Szczepan Twardoch, “Il Re di Varsavia”

DI MARIO MESSINA

A fronte di una inusitata produzione letteraria risulta, ormai, assai difficile individuare escamotage narrativi così originali da poter rendere un libro una novità in senso assoluto.

Diviene così ricorrente, per esempio, l’espediente della voce narrante dalla identità non sempre definita e generata da uno sdoppiamento della personalità riconducibile a ragioni traumatiche.

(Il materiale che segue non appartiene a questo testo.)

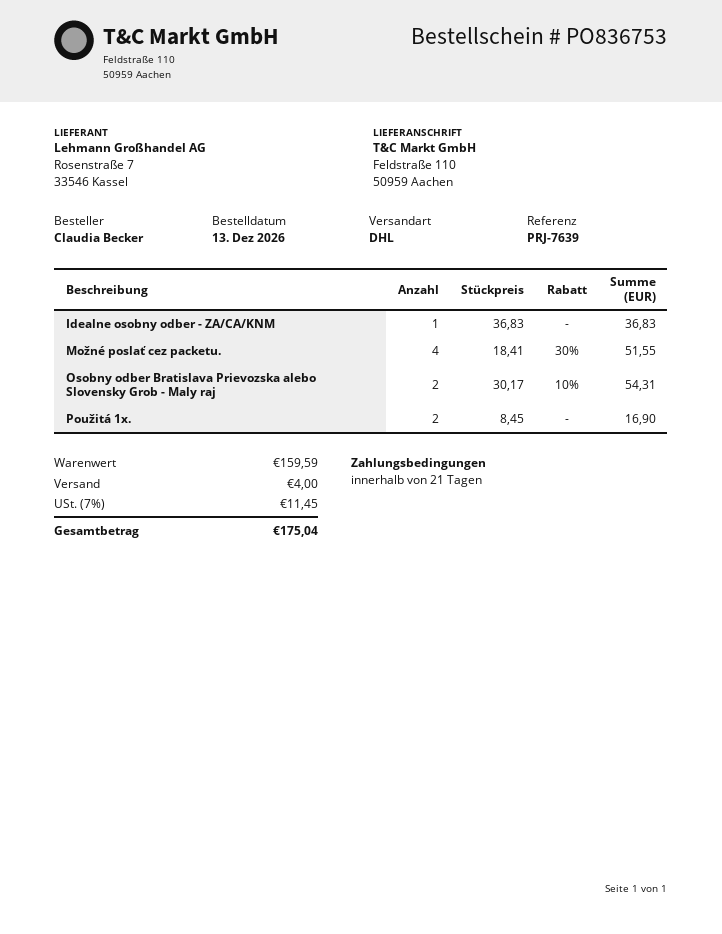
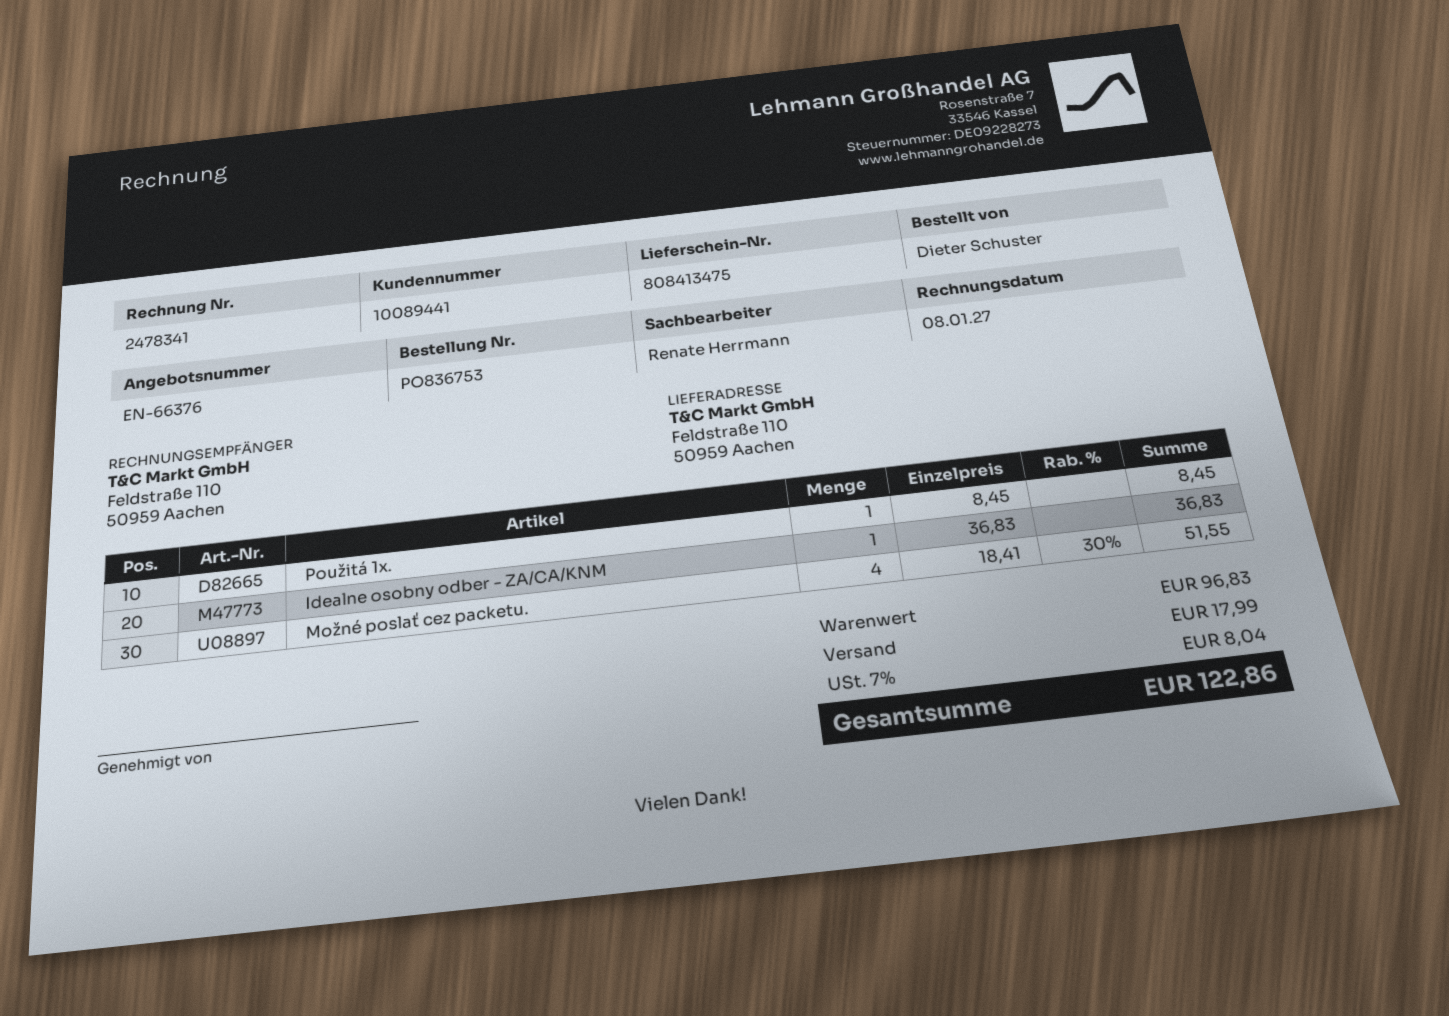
ordered by: Claudia Becker -> Dieter Schuster
Osobny odber Bratislava Prievozska alebo Slovensky Grob - Maly raj: 2 x 30.17 - 10% = 54.31 -> none
Použitá 1x.: 2 x 8.45 = 16.90 -> 1 x 8.45 = 8.45
subtotal: 159.59 -> 96.83
shipping: 4.00 -> 17.99
tax: 7% = 11.45 -> 7% = 8.04
total: 175.04 -> 122.86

O della narrazione di vicende storiche e personali tramite rielaborazioni diaristiche che permettono, attraverso lunghi flashback, di poter ripercorrere vicende risalenti nel tempo e ormai consegnate alla memoria.

Il fatto di aver ritrovato in maniera puntuale questi elementi narrativi nel libro oggetto della mia lettura non ne ha inficiato però il grande valore narrativo.

Ogni libro, infatti, è il frutto di una miscellanea assai complessa di ingredienti che devono essere ben combinati e dosati perché si arrivi ad un ricetta di successo.

Uno stile travolgente ed una trama accattivante sono di certo tra i requisiti essenziali perché il lettore possa rimanere incollato alla pagina.

Il primo, per la sua rapidità ed incisività, origina, infatti, una sorta di vortice in cui i lettore viene attratto magneticamente. Venendone piacevolmente travolto.

La seconda, per la sua attrattività, genera un piacevole effetto empatico ed immersivo.
Le vie della Varsavia del libro diventano così le tue vie. Pure quelle di colui che polacco non è.

Un pò come quando da ragazzini si leggeva “i ragazzi della via pal”. Si era lì e si partecipava.
Il merito dello scrittore in questo caso, però, è doppio. La sua narrazione presenta, infatti, una onestà intellettuale non scontata. A maggior ragione per uno scrittore polacco.

Egli riesce, infatti, a consegnare una vicenda di sola apparente malavita alla verità storica con un corollario per nulla banale: riportare due popoli, quello polacco e quello ebraico, in quel determinato frangente storico, ad una dimensione che entrambi si impegnano a rifiutare e a rimuovere.
Il primo per le sue diffuse tendenze antisemite.

Così da smentire una idea di popolo spettatore delle violenze altrui sul proprio territorio.
Per cui la Polonia non fu mero teatro delle retate naziste ma fu parte attiva di una campagna denigratoria preparata dai suoi intellettuali e giornali sin dalla fine degli anni Trenta.

Il secondo viene ricondotto, invece, abilmente alla sua banale umanità. L’uomo di religione ebraica, praticante o meno, è un uomo come tutti gli altri. Con pregi e difetti. E, pertanto, con una attitudine delinquenziale non dissimile da quella di tutti gli altri.

Smentendo, così, semplicemente, qualunque ipotesi di “popolo eletto” e, soprattutto, perfetto.
Dopo l’immane tragedia dell’ Olocausto ci si trova, infatti, sempre di fronte ad un grande tabù: descrivere il popolo ebraico nella sua realtà fattuale e quotidiana.

Filkenstein, non a caso, ha parlato di “industria dell’olocausto” proprio a voler indicare le difficoltà che si incontrano quotidianamente nel descrivere le malefatte dei singoli componenti di questo popolo. Ormai drogato da una vera e propria mania di persecuzione ed intoccabilitá.

Lo scrittore ci regala così un bel campionario di gangster feroci e sanguinari. Papponi e picchiatori. Estorsori ed assassini senza scrupoli.

Nella loro normalità e umanità. Dicendoci semplicemente che in fondo sono come tutti gli altri esemplari della specie umana.

Perché come disse qualcuno: amicus Plato sed magis amica veritas.